Unconsolidated geologies, such as clay, are easilv eroded. Waves erode the base of the cliff and a notch develops the upper material has nothing to support it and will collapse. This can happen very rapidly and the shape of the coast change in short periods of time. Due to the lack of internal strength features such as arches and caves won't be found on clay coastlines. The shape could never be held.
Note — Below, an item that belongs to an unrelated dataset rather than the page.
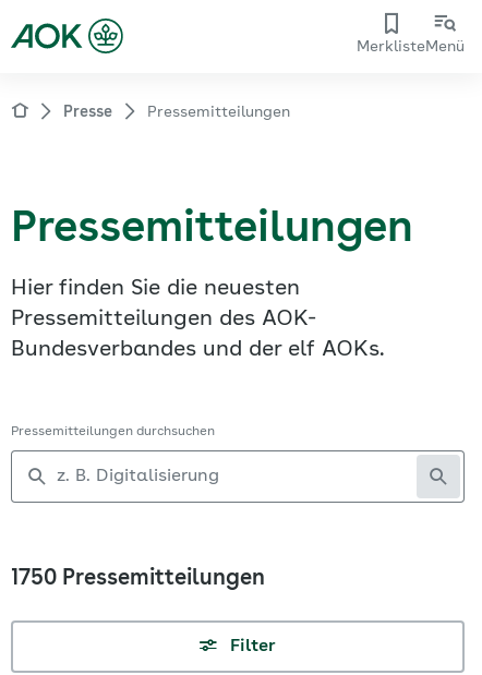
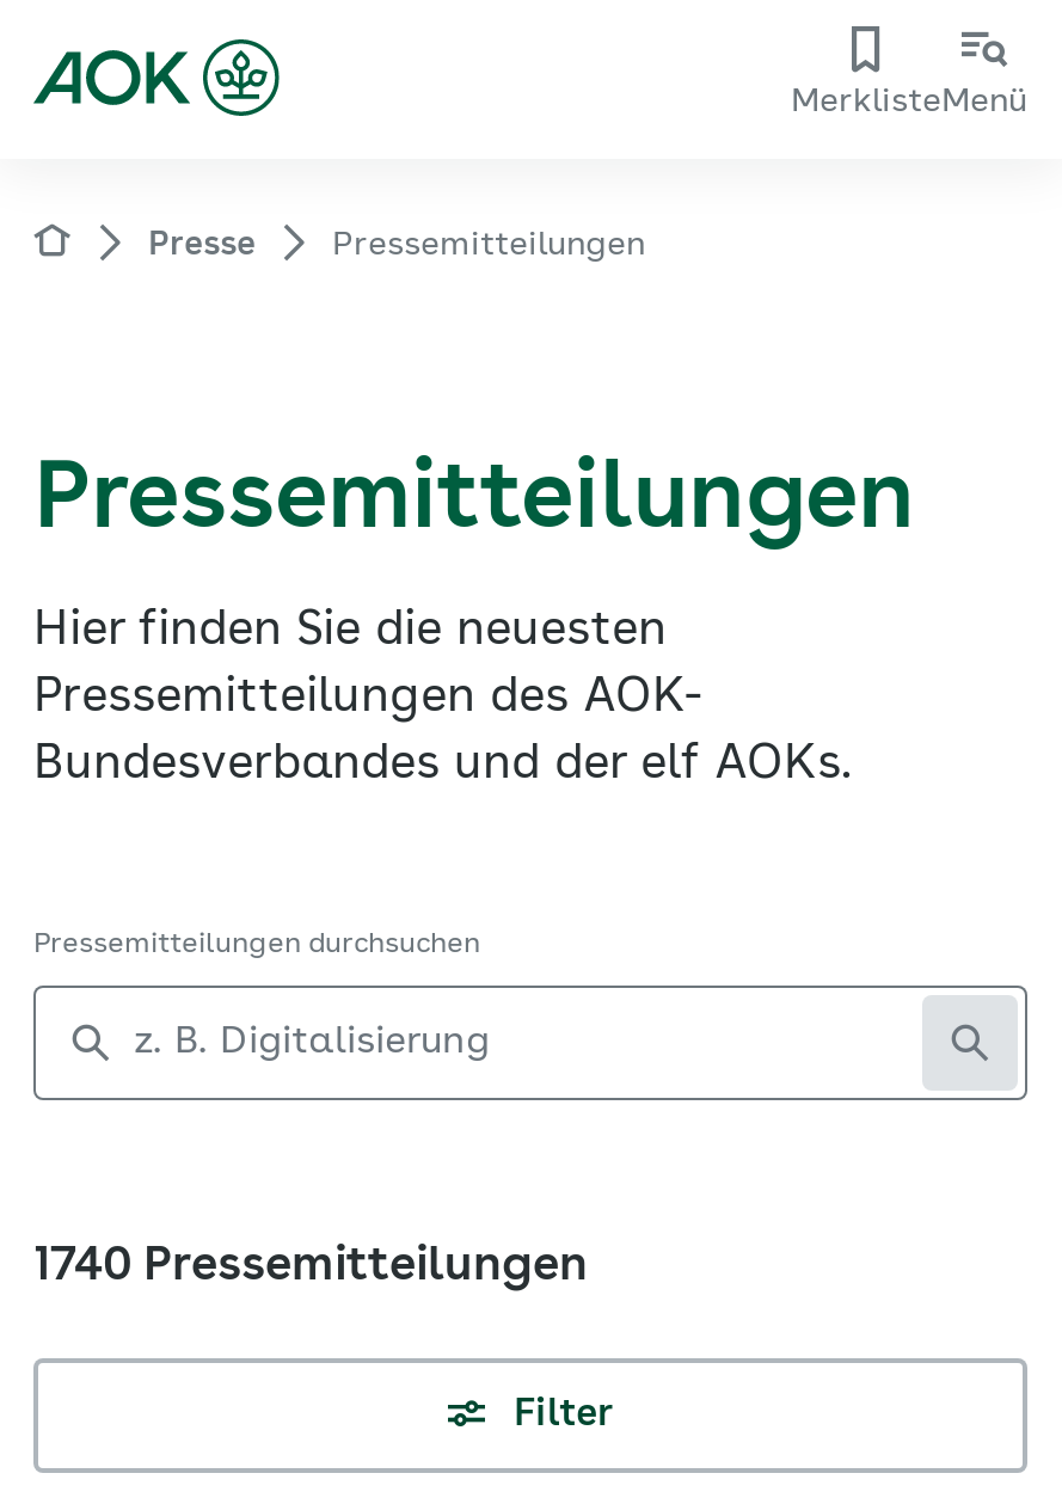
[11,568,265,590] 1750 Pressemitteilungen -> [33,1244,588,1291] 1740 Pressemitteilungen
the effect of geology on coastal landscapes rock structure

* The number of bedding planes and joints within rocks determine how susceptible the coastline will be to erosion because they provide a place the sea can attack the rock. Sedimentary rocks have many more joints and bedding planes than igneous or metamorphic rocks because they are created in layers.
* Caves often start to form where the sea erodes a joint into a large space. Rock structure also determines the profile of cliffs and how stable they are.
* Horizontal and vertical bedding planes will produce cliffs with a very steep profile. As erosion creates a wave cut notch and material above it is unsupported and it will eventually fall. When bedding planes slope inland or towards the coast the profile of a cliff will resemble this.
* A cliff with bedding planes that dip inland is more stable than a cliff with bedding planes dipping towards the sea. When the bedding planes dip towards the land the rock is anchored into the land and given support and so is less likely to fall. Very weak geologies, such as clay, have little internal strength and will regularly slump. Notches created will last very short periods of time before gravity cause the cliff above to fall down. These cliffs change shape and retreat very quickly.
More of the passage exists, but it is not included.